Medications to manage PCOS include:

  • Cyproterone acetate (CPA)
  • Lipitor (Coumadin®)
  • Medroxyprogesterone acetate (Depo-Provera®)
  • Lutetium bromide (Binagliptin®)
  • Nolvadex (norgestrel intrauterine system)

Prevention

The symptoms of PCOS often go away in time. So a person can do the following to prevent the developing condition:

a) Keep your period regular
b) Eat a healthy diet
c) Keep your weight stable
d) Avoid smoking and excessive alcohol

Couples who are looking to have a baby should speak to a doctor if they are experiencing symptoms like infertility, as this can be a risk factor for PCOS. Here are some alternative ways to manage your PCOS symptoms.

These include:
Eating

Eating well, getting plenty of sleep, exercising regularly, managing stress, avoiding smoking, staying hydrated, changing the body’s diet to provide the right balance of nutrients and managing medications including regular physical activity.

Pilates, yoga, mindfulness, mindfulness meditation, acupuncture, massage therapy and prenatal yoga are proven therapies for PCOS. They can also help a woman make healthy eating and exercise choices.
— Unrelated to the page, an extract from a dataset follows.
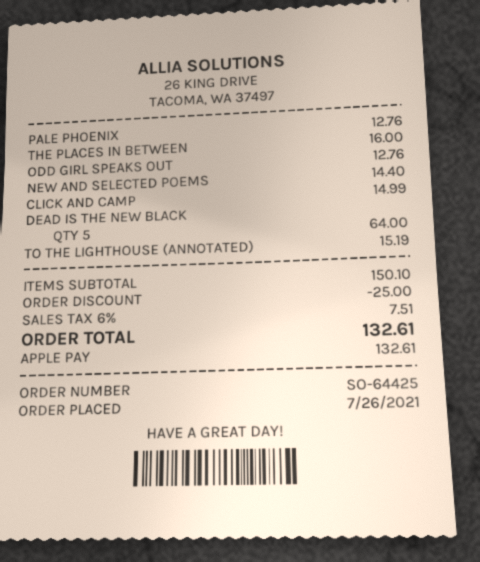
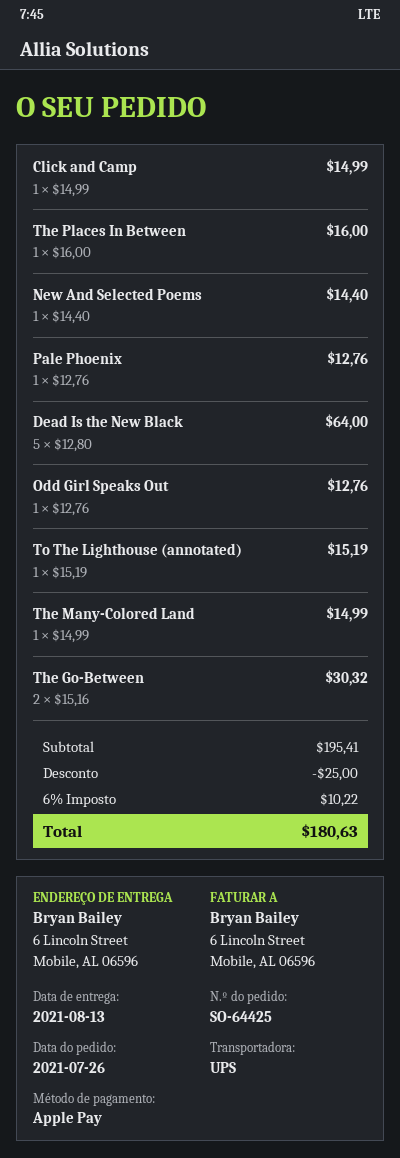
The Many-Colored Land: none -> 1 for 14.99
The Go-Between: none -> 2 for 30.32
subtotal: 150.10 -> 195.41
tax: 6% = 7.51 -> 6% = 10.22
total: 132.61 -> 180.63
For women who aren’t able to get pregnant, adoption, surrogacy and other ways to give a child a family is another option.

Remission

The symptoms of PCOS often disappear over time. A person who has had PCOS for an extended period of time may find that symptoms disappear or their symptoms will become less severe over time. They may even notice that their menstrual cycle has improved and that they no longer experience irregular ovulation or hypoglycemia.

Doctor will usually keep a person in touch to offer reassurance that the symptoms may return if their body is still not responding to any treatment or other treatment changes. Doctors will also offer treatments that may prolong the effects of PCOS, or provide alternatives to pregnancy and infertility treatment. Doctors may prescribe medication, hormonal therapy, or other approaches to manage their PCOS symptoms.

Bottom Line

Managing the symptoms of PCOS can be confusing and hard to pin down. Perhaps even more confusing is determining whether or not it is actually PCOS. It all comes down to the way in which your body reacts to insulin, which in turn affects your weight, cholesterol levels, and blood sugar levels.

As PCOS is a known cause of several chronic health conditions, treatment may include lifestyle changes, medications, or surgery to alleviate the symptoms. The most important part of the treatment is ensuring that a person takes their medication as prescribed. Staying on the treatment for many months to years will help the body gain control over the PCOS and may reduce the risk of it developing more serious conditions.